Example magnitude and phase images at end-systole from rate-2 and rate-4 retrospectively-accelerated fully-sampled volunteer scans are shown in Fig. 5 for both BLOSM-SENSE and SENSE reconstructions. Similar image quality was achieved using BLOSM-SENSE compared to the reference at both rate-2 and rate-4 accelerations, with minimal artifacts. Importantly, the phase information in the LV was well maintained. Metrics of image quality quantifying the different reconstruction methods and different acceleration rates for all volunteers and patients are shown in Fig. 6. BLOSM-SENSE generally performed better than SENSE in terms of rRMSE and SNR, particularly at an acceleration rate of 4. The comparison of BLOSM-SENSE without and with motion tracking showed that the resulting images appeared nearly identical, and this qualitative assessment was confirmed by quantitative error metrics. Specifically, for rate-4 acceleration, rRMSE for complex images and phase images reconstructed using BLOSM-SENSE without motion tracking differed by just 4.5 and 2 % compared to BLOSM-SENSE reconstruction with motion tracking. Similarly, for rate-2 acceleration, rRMSE for complex images and phase images reconstructed using BLOSM-SENSE without motion tracking differed by just 7.4 and 4.4 % compared to BLOSM-SENSE reconstruction with motion tracking. For the dataset where various levels of noise were added to simulate different SNR values (-10 dB to -2 dB), example BLOSM-SENSE reconstructed magnitude and phase images are shown in Fig. 7 and the rRMSE analysis for both BLOSM-SENSE and SENSE are shown in Fig. 8. Overall, BLOSM-SENSE provided lower rRMSE than SENSE at all SNR levels. When SNR was lower than -6 dB, the advantage of BLOSM-SENSE over SENSE started to decrease, as indicated by the decrease in the rRMSE ratio (gray line).
Fig. 5

Example reconstructions of retrospectively rate-2 and rate-4 accelerated 2D cine DENSE from a healthy volunteer. Magnitude (top row) and phase images (middle and bottom rows) with displacement encoding applied in the x and y directions at end-systole are shown. Fully-sampled data were reconstructed with NUFFT and SOS (a-c), and rate-2 and rate-4 accelerated data were reconstructed using BLOSM-SENSE (d-f, j-l), and SENSE (g-i, m-o).
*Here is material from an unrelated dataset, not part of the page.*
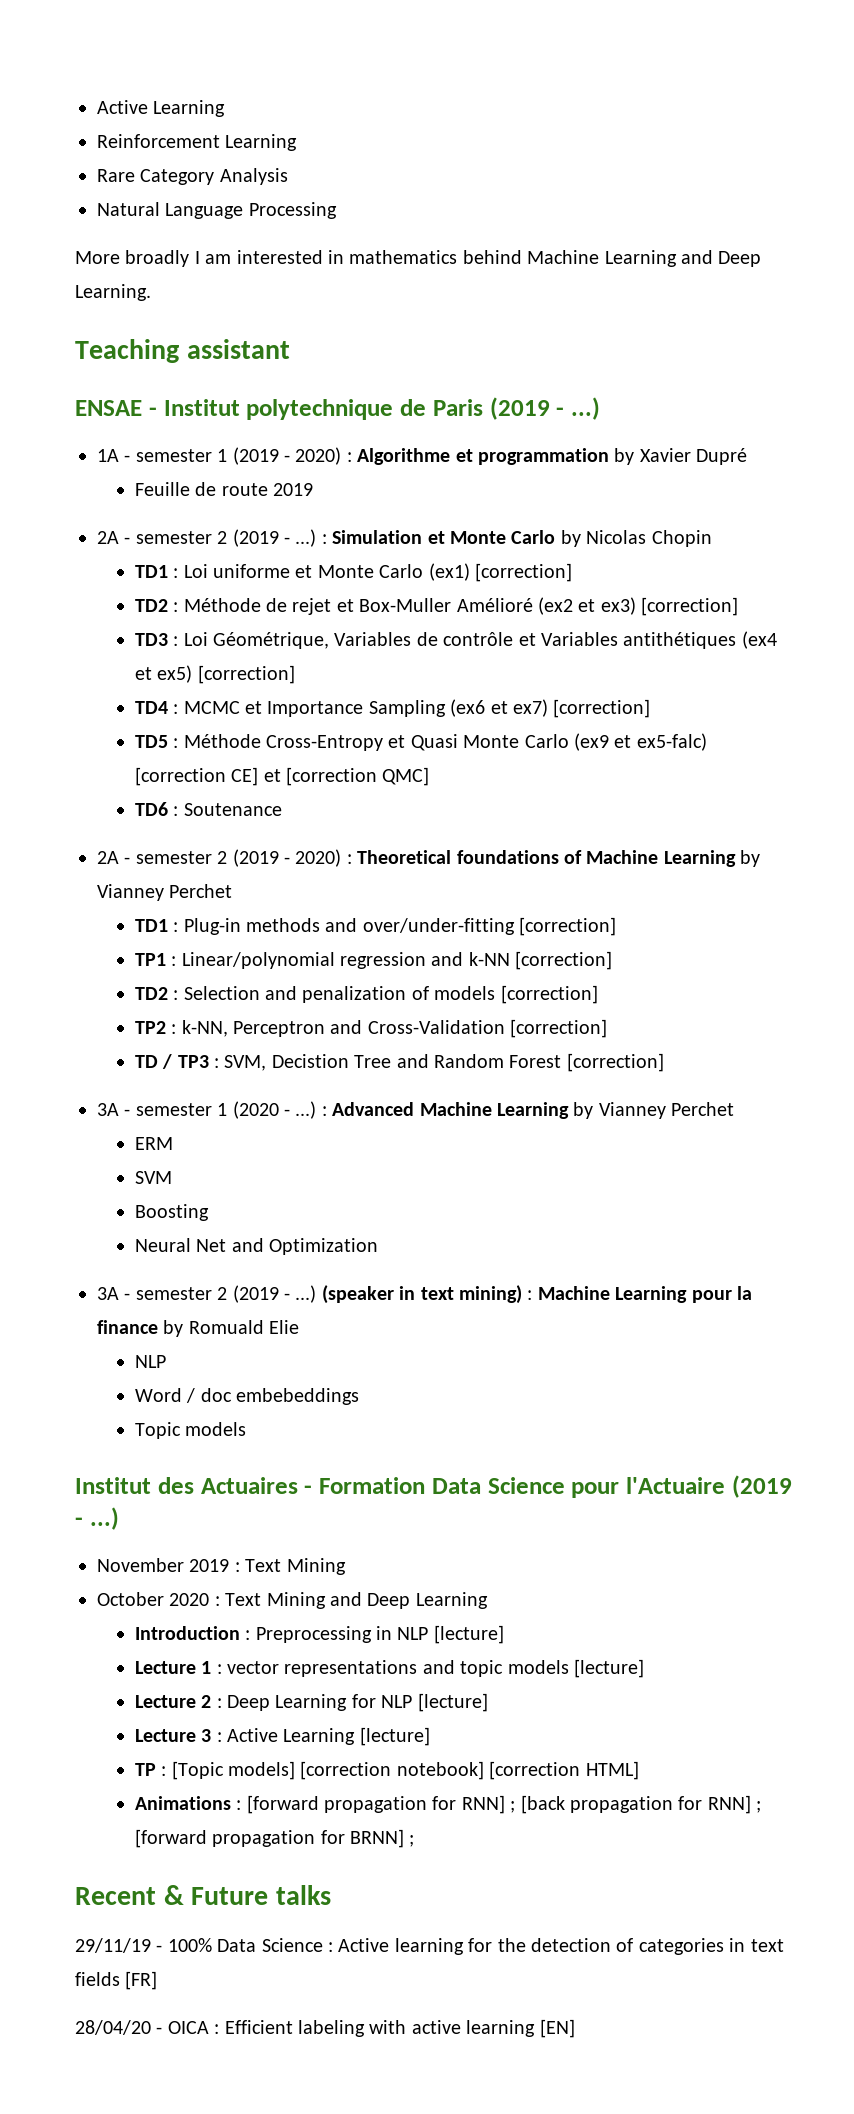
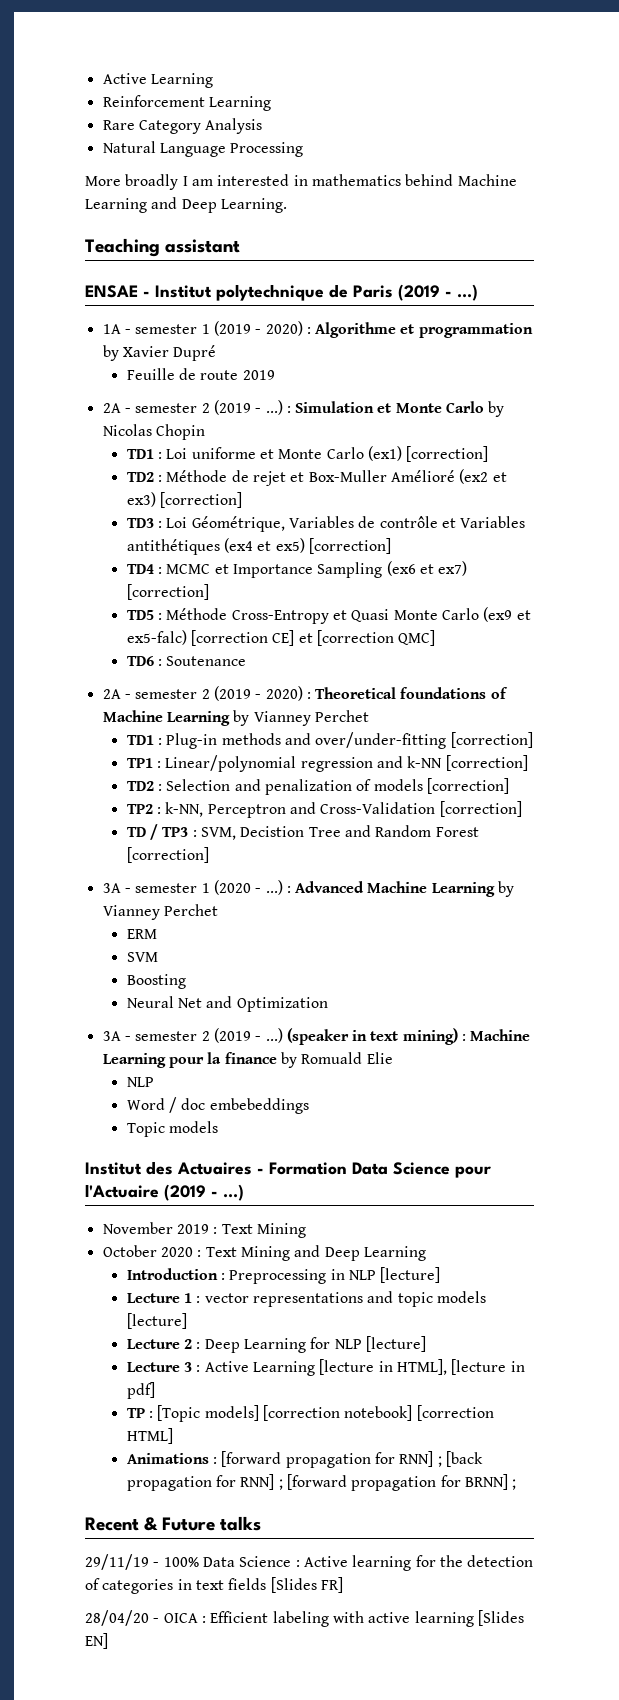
[359,1727,430,1746] [lecture] -> [319,1359,525,1375] [126,1382,155,1399] [lecture in HTML], [lecture in pdf]
[125,1971,158,1990] [FR] -> [270,1577,343,1593] [Slides FR]
[539,2019,575,2038] [EN] -> [477,1610,524,1626] [85,1633,108,1649] [Slides EN]

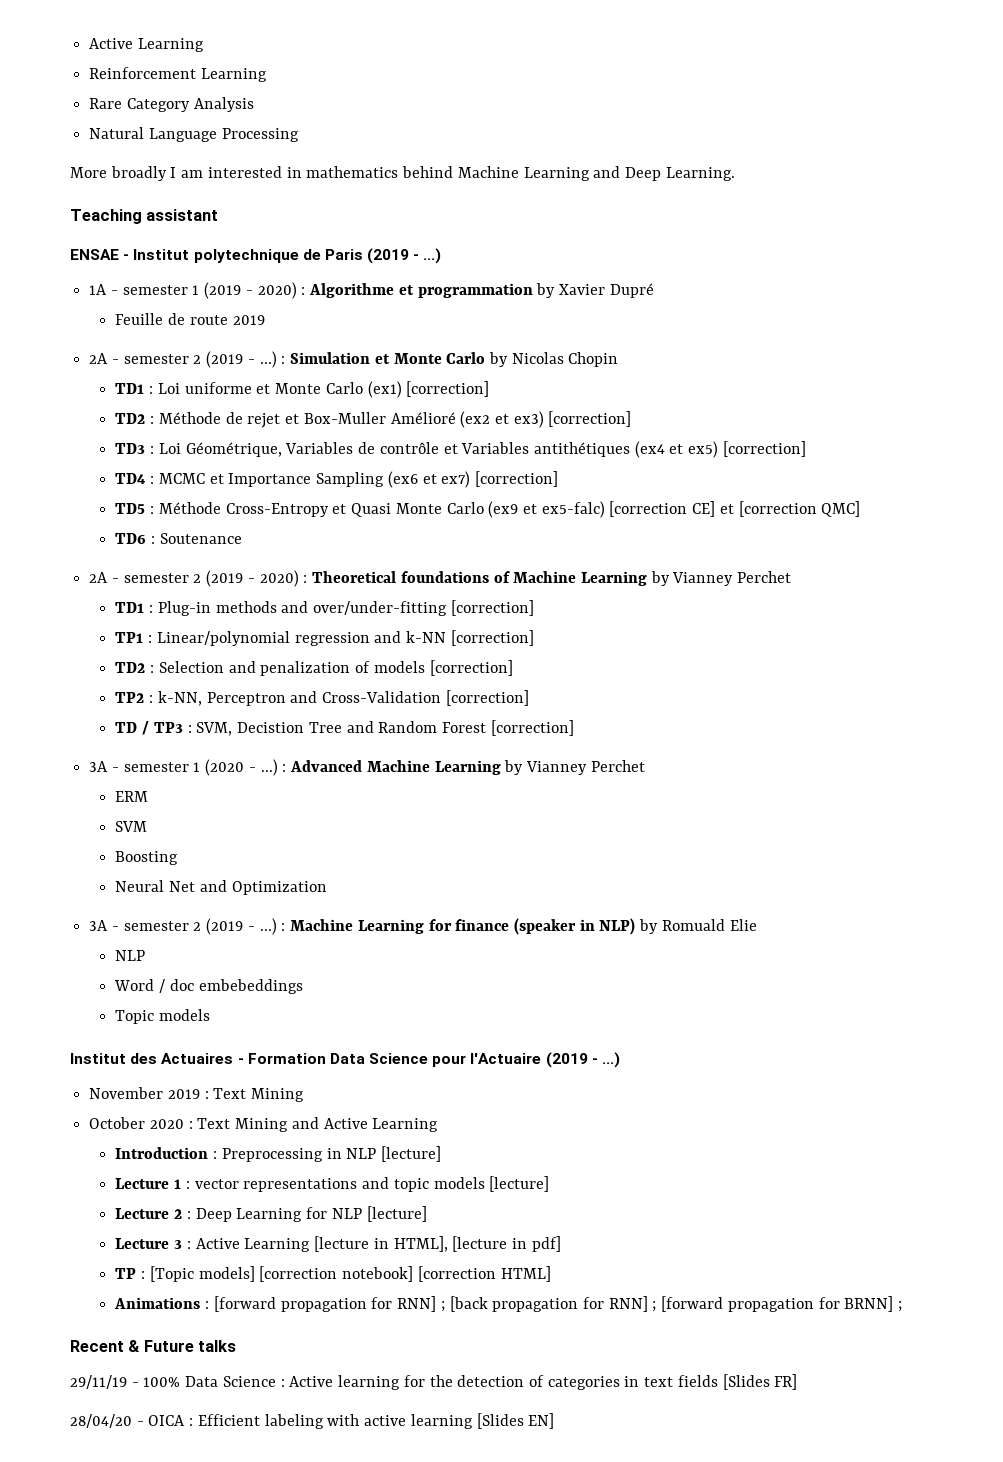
[286,1028,531,1045] [102,1052,277,1068] (speaker in text mining) : Machine Learning pour la finance -> [281,918,636,935] : Machine Learning for finance (speaker in NLP)
[324,1247,360,1261] Deep -> [323,1118,368,1129] Active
BLOSM-SENSE achieved better image quality than SENSE at both acceleration rates

Fig. 6

Quantitative analysis of the performance of various reconstruction methods applied to imaging of volunteers and patients. Relative root mean square error (rRMSE) and signal-to-noise ratio (SNR) are shown, with error bars indicating one standard deviation. (a) rRMSE of the complex-valued images; (b) Regional rRMSE over the myocardium of the phase images; (c) SNR values. At an acceleration rate of 2, both methods offered similar rRMSE, although BLOSM-SENSE presented higher SNR. At an acceleration rate of 4, BLOSM-SENSE showed significantly lower rRMSE compared to SENSE for complex and phase data (*p < 0.05, ANOVA). BLOSM-SENSE showed significantly higher SNR compared to SENSE reconstruction (*p < 0.05 v.s. SENSE, &p < 0.05 v.s. fully-sampled, ANOVA)

Fig. 7

Example magnitude and phase images demonstrating the effects of decreasing SNR on BLOSM-SENSE reconstructions. Simulations were performed by adding noise to fully-sampled reference data to achieve SNR of 0 dB to -10 dB. Retrospectively rate-4 undersampled data were computed and reconstructed using BLOSM-SENSE

Fig. 8

rRMSE analysis of simulated SNR levels for retrospectively rate-4 undersampled data reconstructed using BLOSM-SENSE and SENSE. rRMSE values are shown in bars and the rRMSE ratio for SENSE/BLOSM-SENSE is shown by the gray line (right-side y-axis)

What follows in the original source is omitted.